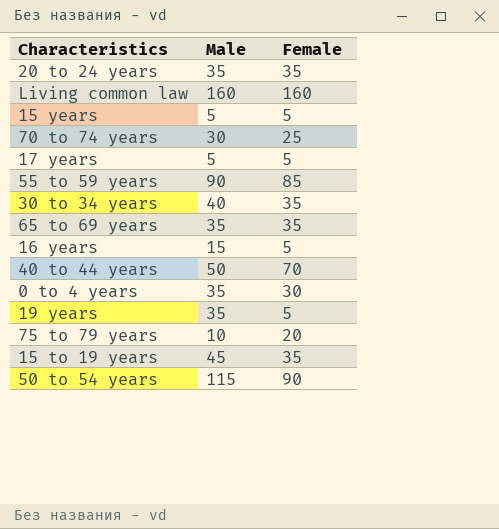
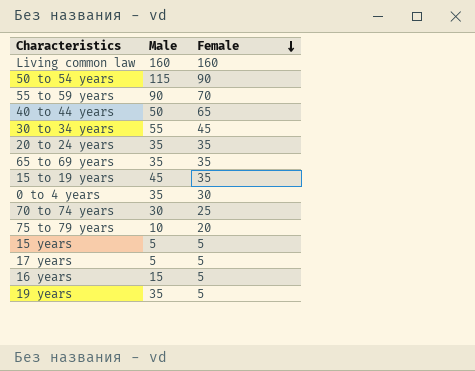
row order: none -> Female descending
55 to 59 years | Female: 85 -> 70
40 to 44 years | Female: 70 -> 65
30 to 34 years | Male: 40 -> 55
30 to 34 years | Female: 35 -> 45

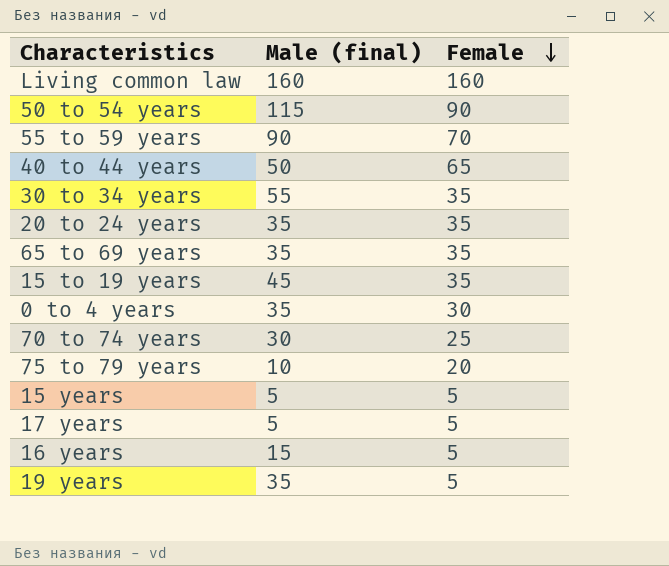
column name: Male -> Male (final)
30 to 34 years | Female: 45 -> 35

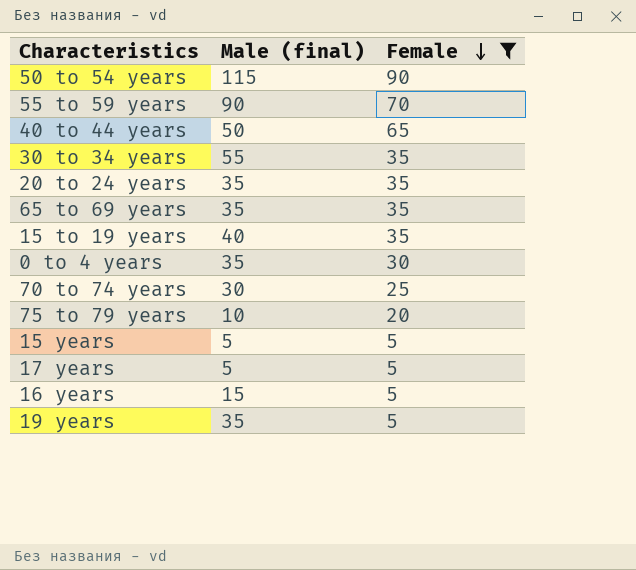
filter: none -> Female != 160
15 to 19 years | Male (final): 45 -> 40

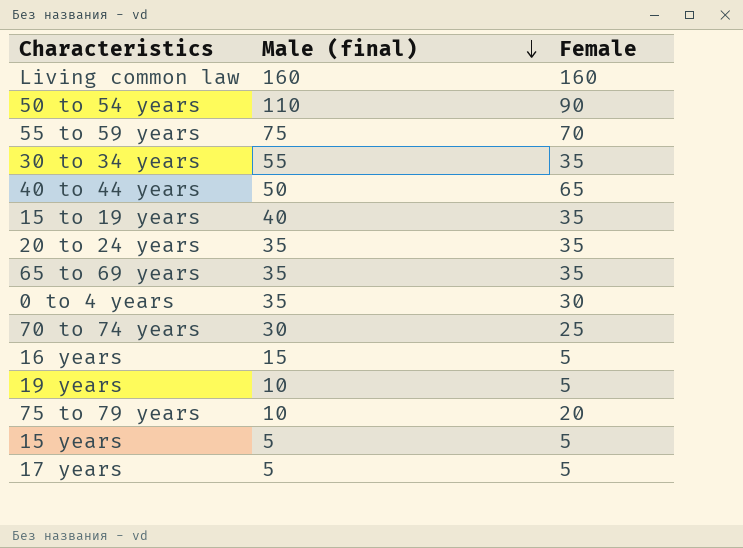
filter: Female != 160 -> none
row order: Female descending -> Male (final) descending
50 to 54 years | Male (final): 115 -> 110
55 to 59 years | Male (final): 90 -> 75
19 years | Male (final): 35 -> 10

........

Exercise objective: Retype all the material word for word while skipping any picture it contains.

Your solution:
row order: none -> Female descending
55 to 59 years | Female: 85 -> 70
40 to 44 years | Female: 70 -> 65
30 to 34 years | Male: 40 -> 55
30 to 34 years | Female: 35 -> 45

column name: Male -> Male (final)
30 to 34 years | Female: 45 -> 35

filter: none -> Female != 160
15 to 19 years | Male (final): 45 -> 40

filter: Female != 160 -> none
row order: Female descending -> Male (final) descending
50 to 54 years | Male (final): 115 -> 110
55 to 59 years | Male (final): 90 -> 75
19 years | Male (final): 35 -> 10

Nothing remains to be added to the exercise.